* TRY IT
When the line containing "- 2.2.6 Tannin" appears in the data below, begin copying there and stop only after the line containing "indicator until a pink end point is reached.".

Difference listings
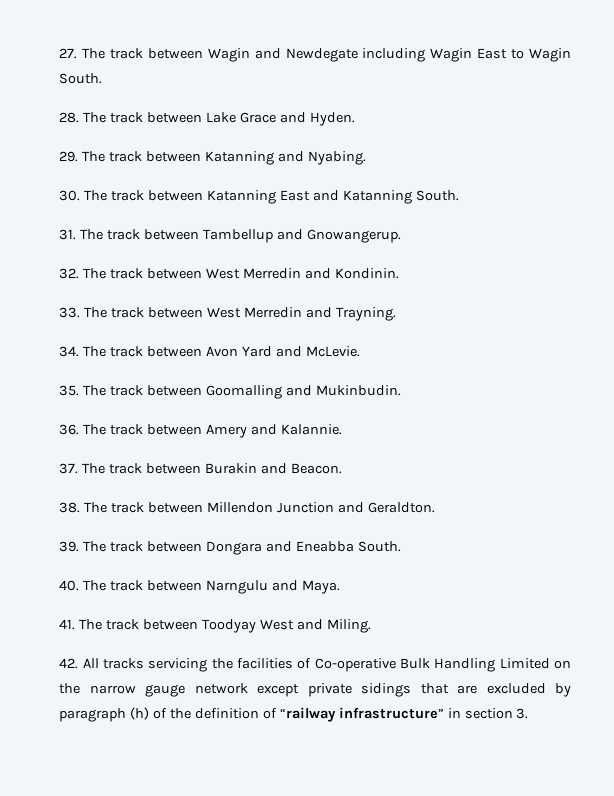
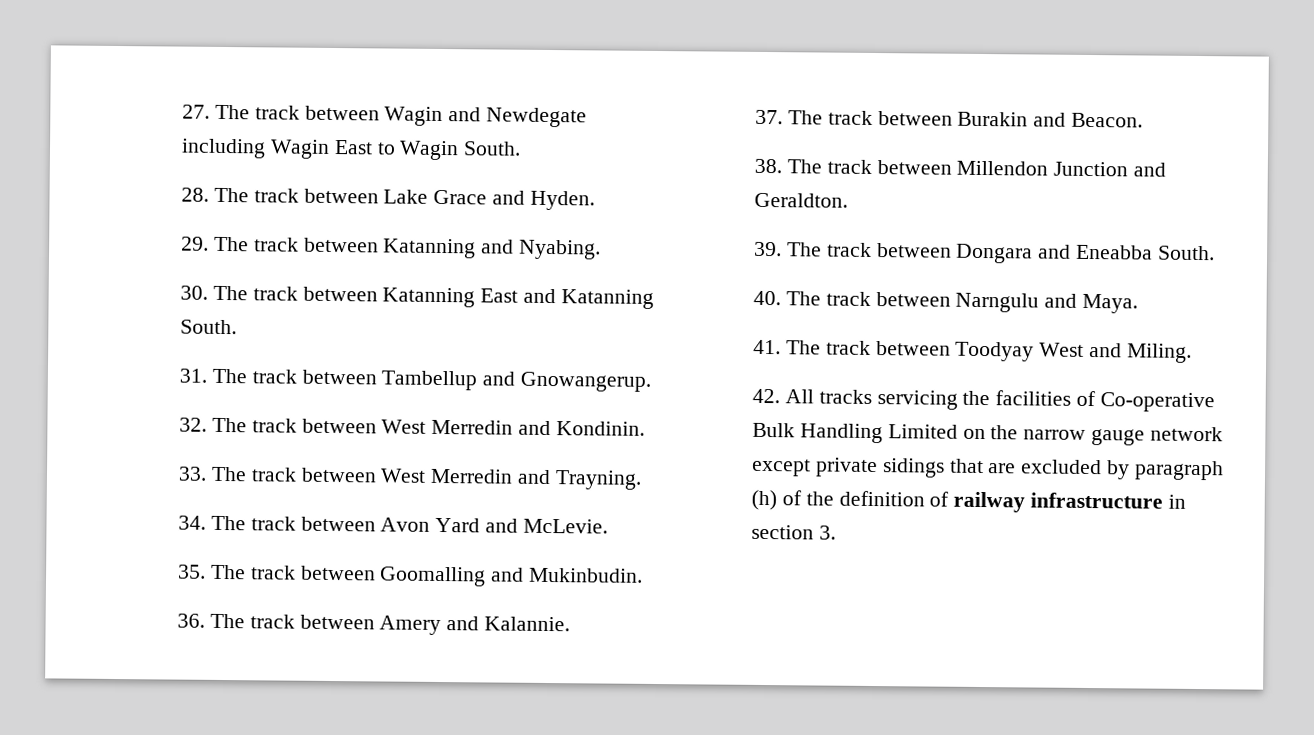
- 42. All tracks servicing the facilities of Co-operative Bulk Handling Limited on the narrow gauge network except private sidings that are excluded by paragraph (h) of the definition of “railway infrastructure” in section 3.
+ 42. All tracks servicing the facilities of Co-operative Bulk Handling Limited on the narrow gauge network except private sidings that are excluded by paragraph (h) of the definition of railway infrastructure in section 3.

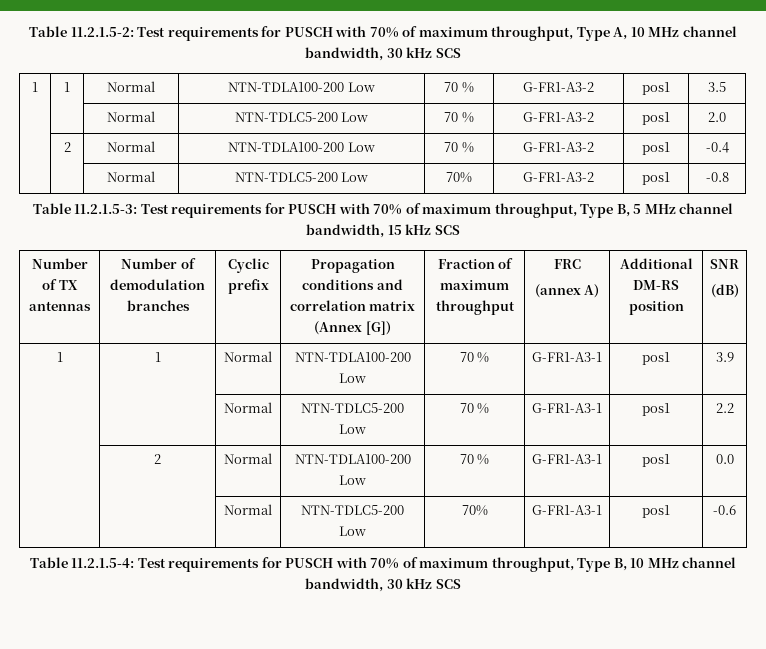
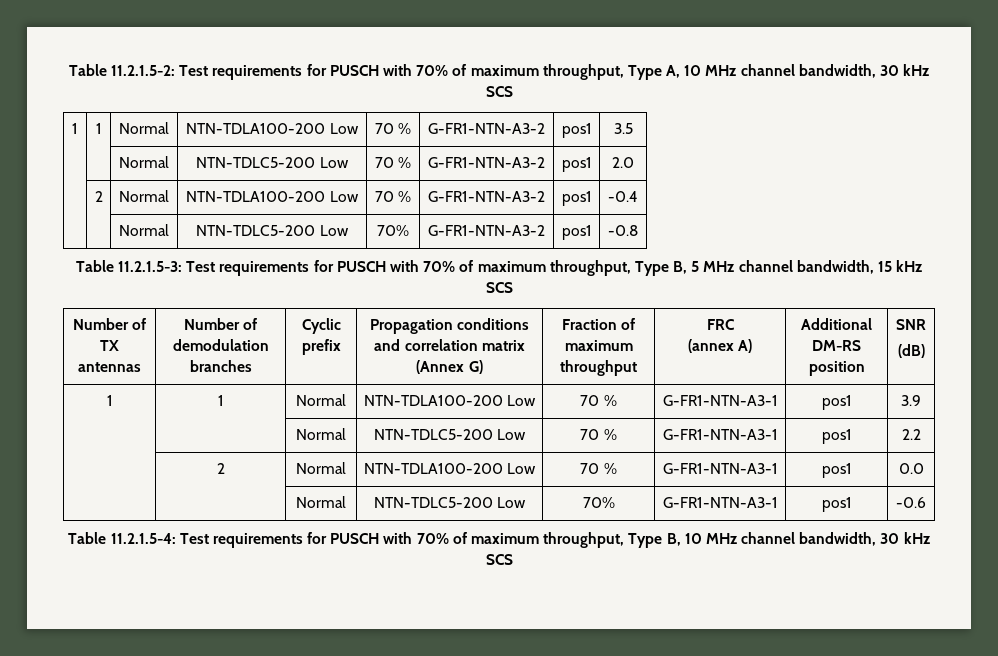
- 1 | 1 | Normal | NTN-TDLA100-200 Low | 70 % | G-FR1-A3-2 | pos1 | 3.5
+ 1 | 1 | Normal | NTN-TDLA100-200 Low | 70 % | G-FR1-NTN-A3-2 | pos1 | 3.5
- | | Normal | NTN-TDLC5-200 Low | 70 % | G-FR1-A3-2 | pos1 | 2.0
+ | | Normal | NTN-TDLC5-200 Low | 70 % | G-FR1-NTN-A3-2 | pos1 | 2.0
- | 2 | Normal | NTN-TDLA100-200 Low | 70 % | G-FR1-A3-2 | pos1 | -0.4
+ | 2 | Normal | NTN-TDLA100-200 Low | 70 % | G-FR1-NTN-A3-2 | pos1 | -0.4
- | | Normal | NTN-TDLC5-200 Low | 70% | G-FR1-A3-2 | pos1 | -0.8
+ | | Normal | NTN-TDLC5-200 Low | 70% | G-FR1-NTN-A3-2 | pos1 | -0.8
- Number of TX antennas | Number of demodulation branches | Cyclic prefix | Propagation conditions and correlation matrix (Annex [G]) | Fraction of maximum throughput | FRC
+ Number of TX antennas | Number of demodulation branches | Cyclic prefix | Propagation conditions and correlation matrix (Annex G) | Fraction of maximum throughput | FRC
- 1 | 1 | Normal | NTN-TDLA100-200 Low | 70 % | G-FR1-A3-1 | pos1 | 3.9
+ 1 | 1 | Normal | NTN-TDLA100-200 Low | 70 % | G-FR1-NTN-A3-1 | pos1 | 3.9
- | | Normal | NTN-TDLC5-200 Low | 70 % | G-FR1-A3-1 | pos1 | 2.2
+ | | Normal | NTN-TDLC5-200 Low | 70 % | G-FR1-NTN-A3-1 | pos1 | 2.2
- | 2 | Normal | NTN-TDLA100-200 Low | 70 % | G-FR1-A3-1 | pos1 | 0.0
+ | 2 | Normal | NTN-TDLA100-200 Low | 70 % | G-FR1-NTN-A3-1 | pos1 | 0.0
- | | Normal | NTN-TDLC5-200 Low | 70% | G-FR1-A3-1 | pos1 | -0.6
+ | | Normal | NTN-TDLC5-200 Low | 70% | G-FR1-NTN-A3-1 | pos1 | -0.6

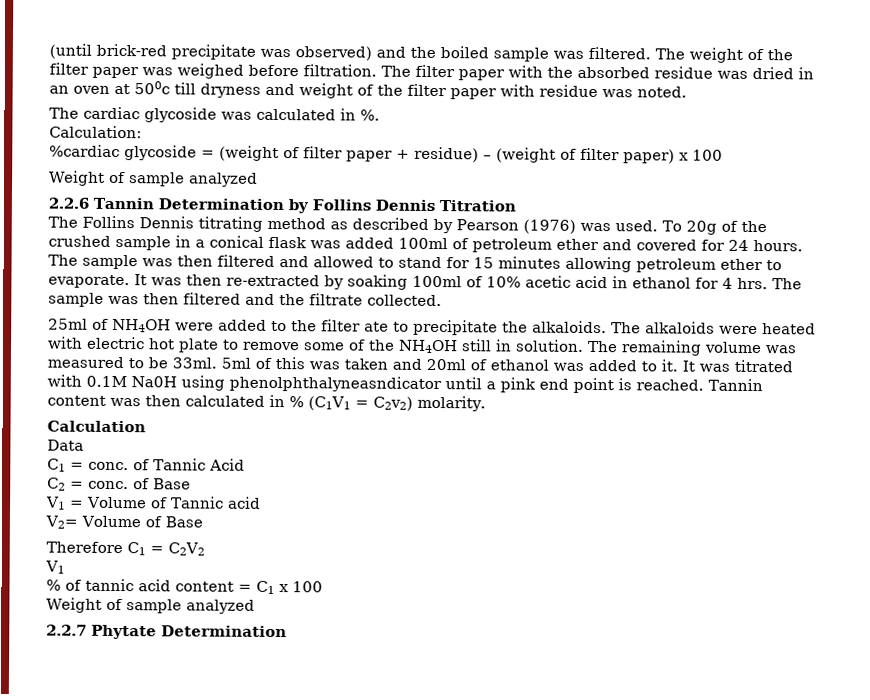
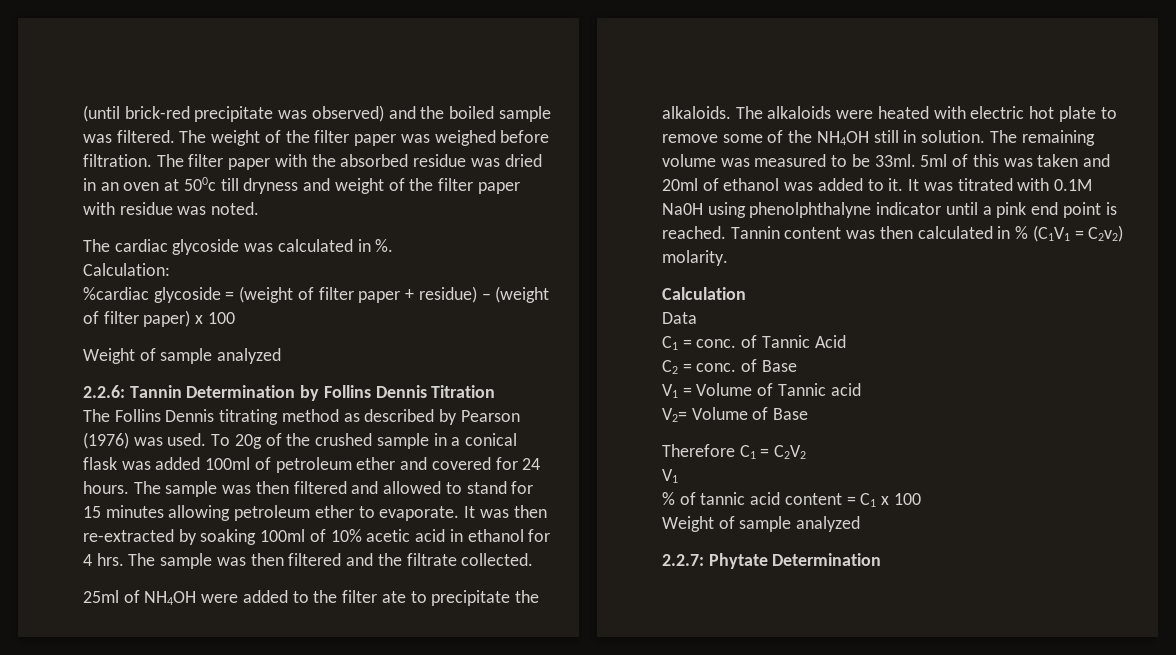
- 2.2.6 Tannin Determination by Follins Dennis Titration
+ 2.2.6: Tannin Determination by Follins Dennis Titration
- It was titrated with 0.1M Na0H using phenolphthalyneasndicator until a pink end point is reached.
+ It was titrated with 0.1M Na0H using phenolphthalyne indicator until a pink end point is reached.
- 2.2.7 Phytate Determination
+ 2.2.7: Phytate Determination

* WRITTEN RESPONSE
- 2.2.6 Tannin Determination by Follins Dennis Titration
+ 2.2.6: Tannin Determination by Follins Dennis Titration
- It was titrated with 0.1M Na0H using phenolphthalyneasndicator until a pink end point is reached.
+ It was titrated with 0.1M Na0H using phenolphthalyne indicator until a pink end point is reached.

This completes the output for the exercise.